**PROBLEM TO SOLVE:**
Each line from the one with "Hyundai Santa Fe" through the last line of the records must be output exactly, both ends included.
*** ENTRIES SHOWN ***
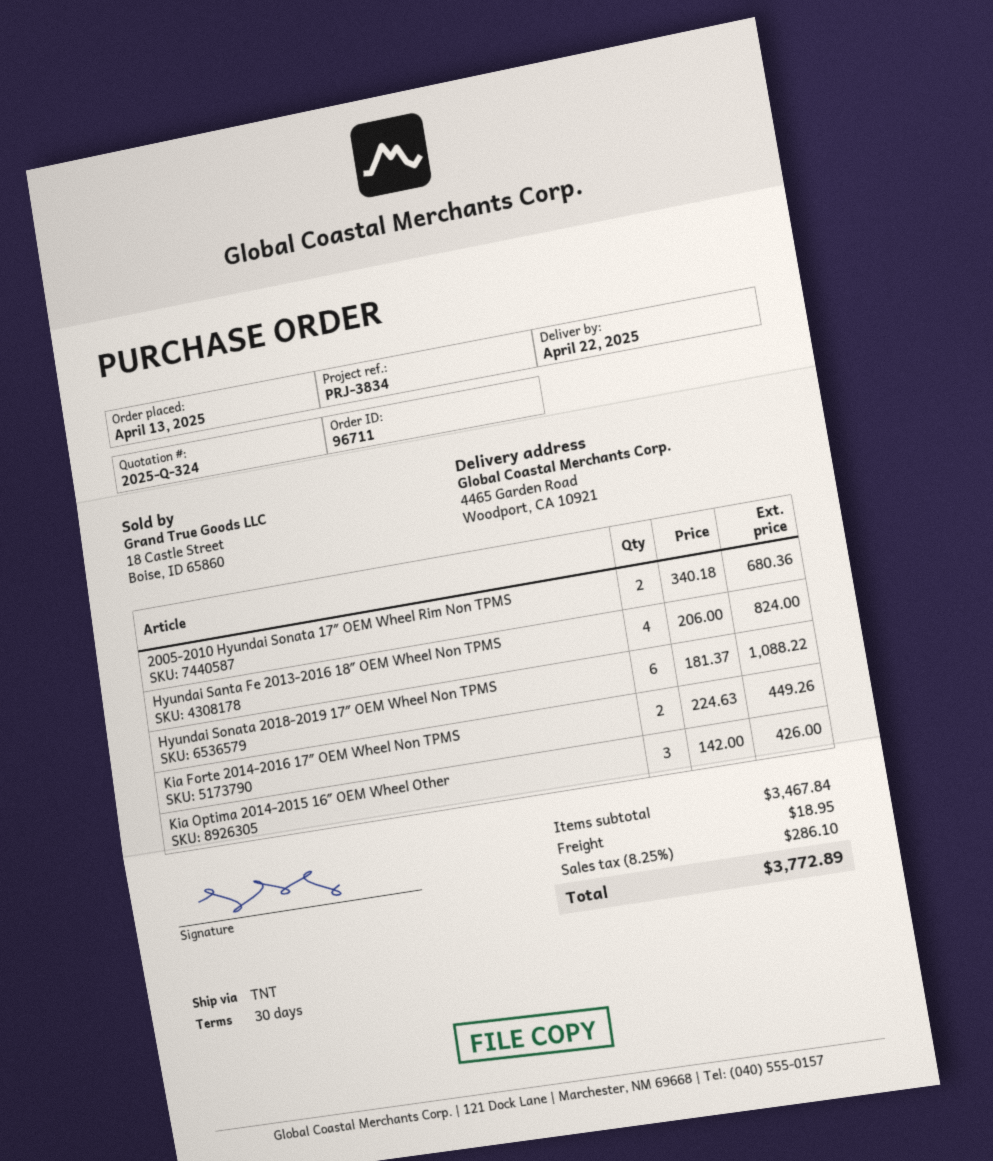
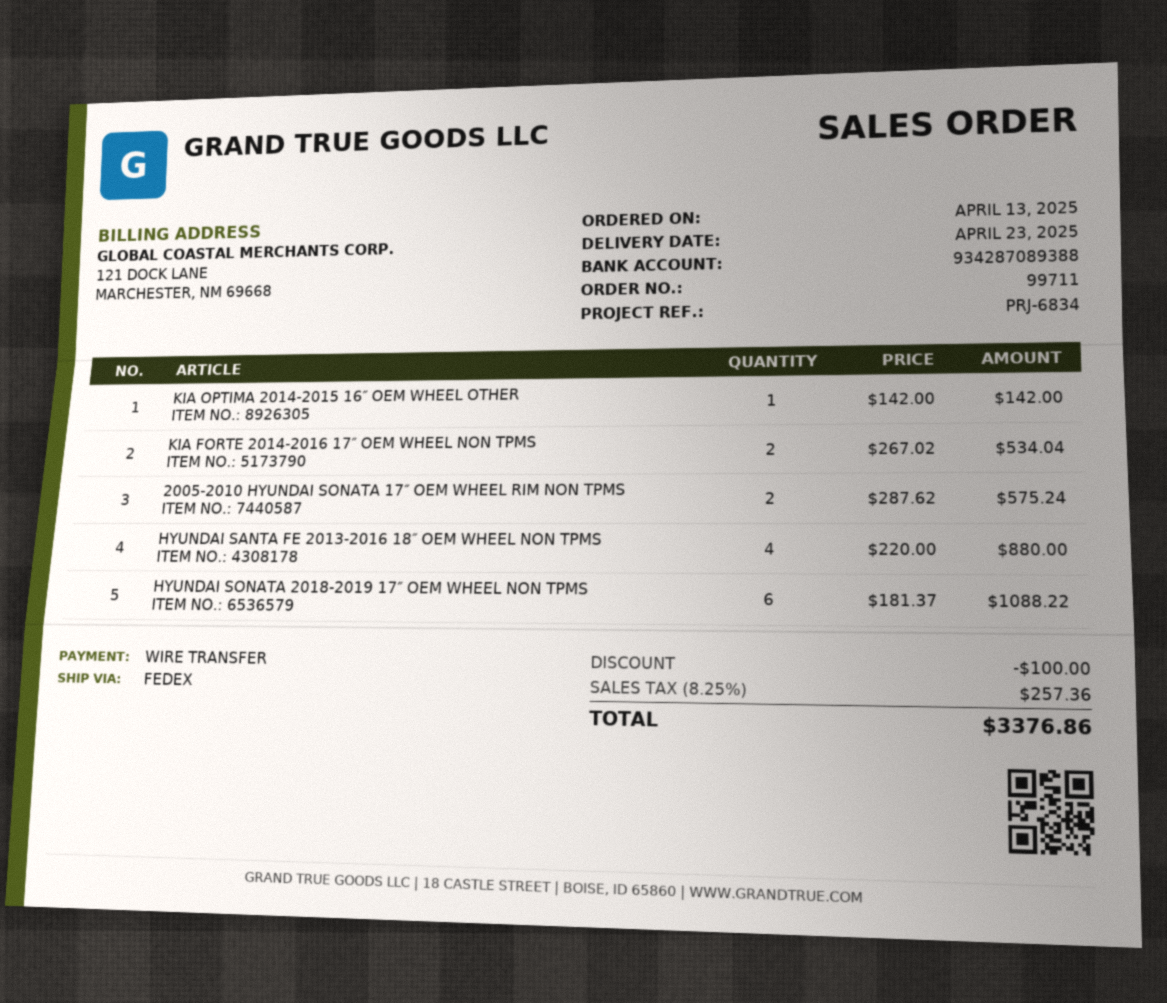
order number: 96711 -> 99711
delivery date: 2025-04-22 -> 2025-04-23
reference: PRJ-3834 -> PRJ-6834
shipping method: TNT -> FedEx
2005-2010 Hyundai Sonata 17″ OEM Wheel Rim Non TPMS: 2 x 340.18 = 680.36 -> 2 x 287.62 = 575.24
Hyundai Santa Fe 2013-2016 18″ OEM Wheel Non TPMS: 4 x 206.00 = 824.00 -> 4 x 220.00 = 880.00
Kia Forte 2014-2016 17″ OEM Wheel Non TPMS: 2 x 224.63 = 449.26 -> 2 x 267.02 = 534.04
Kia Optima 2014-2015 16″ OEM Wheel Other: 3 x 142.00 = 426.00 -> 1 x 142.00 = 142.00
discount: none -> 100.00
shipping: 18.95 -> none
tax: 8.25% = 286.10 -> 8.25% = 257.36
total: 3772.89 -> 3376.86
*** End of ENTRIES SHOWN ***
**YOUR RESPONSE:**
Hyundai Santa Fe 2013-2016 18″ OEM Wheel Non TPMS: 4 x 206.00 = 824.00 -> 4 x 220.00 = 880.00
Kia Forte 2014-2016 17″ OEM Wheel Non TPMS: 2 x 224.63 = 449.26 -> 2 x 267.02 = 534.04
Kia Optima 2014-2015 16″ OEM Wheel Other: 3 x 142.00 = 426.00 -> 1 x 142.00 = 142.00
discount: none -> 100.00
shipping: 18.95 -> none
tax: 8.25% = 286.10 -> 8.25% = 257.36
total: 3772.89 -> 3376.86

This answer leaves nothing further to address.